● INSTRUCTIONS TO FOLLOW
Search the entries for the word "Scoring". Copy each line in which it is found.

=== MATERIAL PROVIDED ===

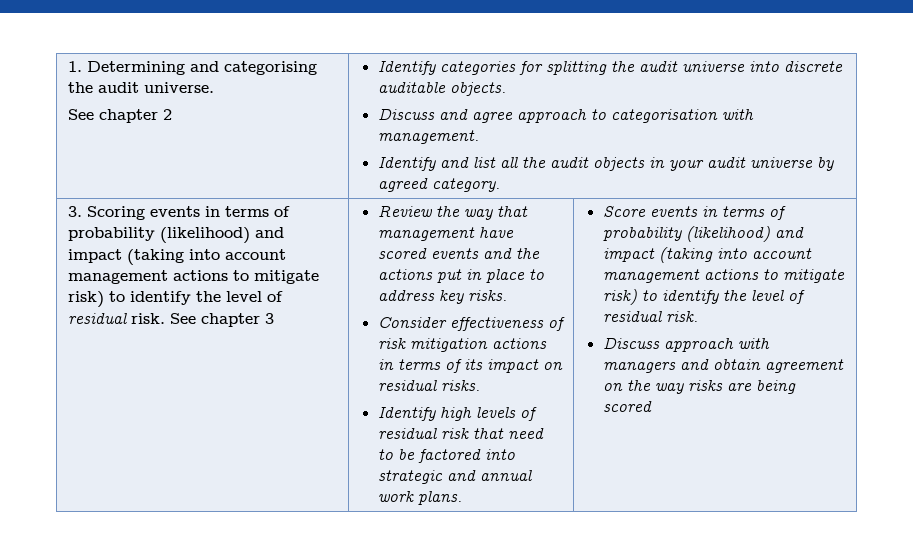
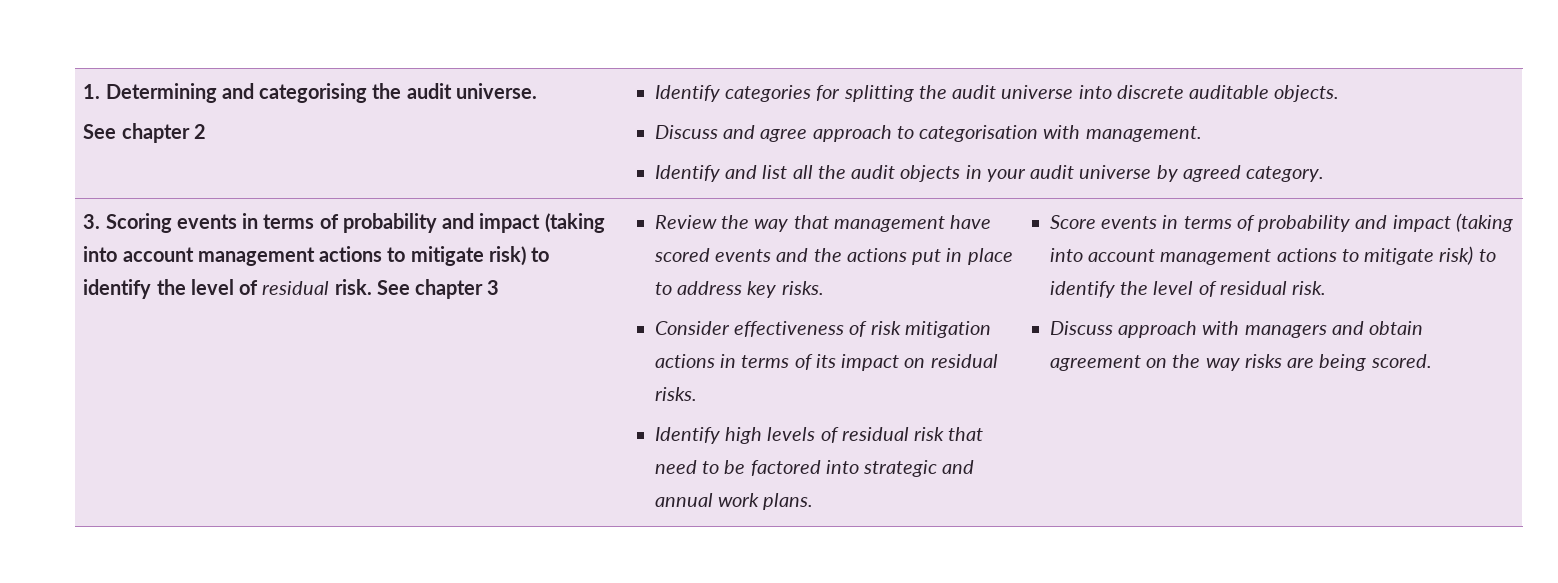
- 3. Scoring events in terms of probability (likelihood) and impact (taking into account management actions to mitigate risk) to identify the level of residual risk.
+ 3. Scoring events in terms of probability and impact (taking into account management actions to mitigate risk) to identify the level of residual risk.
- Score events in terms of probability (likelihood) and impact (taking into account management actions to mitigate risk) to identify the level of residual risk.
+ Score events in terms of probability and impact (taking into account management actions to mitigate risk) to identify the level of residual risk.
- Discuss approach with managers and obtain agreement on the way risks are being scored
+ Discuss approach with managers and obtain agreement on the way risks are being scored.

===

● WORKED SOLUTION
- 3. Scoring events in terms of probability (likelihood) and impact (taking into account management actions to mitigate risk) to identify the level of residual risk.
+ 3. Scoring events in terms of probability and impact (taking into account management actions to mitigate risk) to identify the level of residual risk.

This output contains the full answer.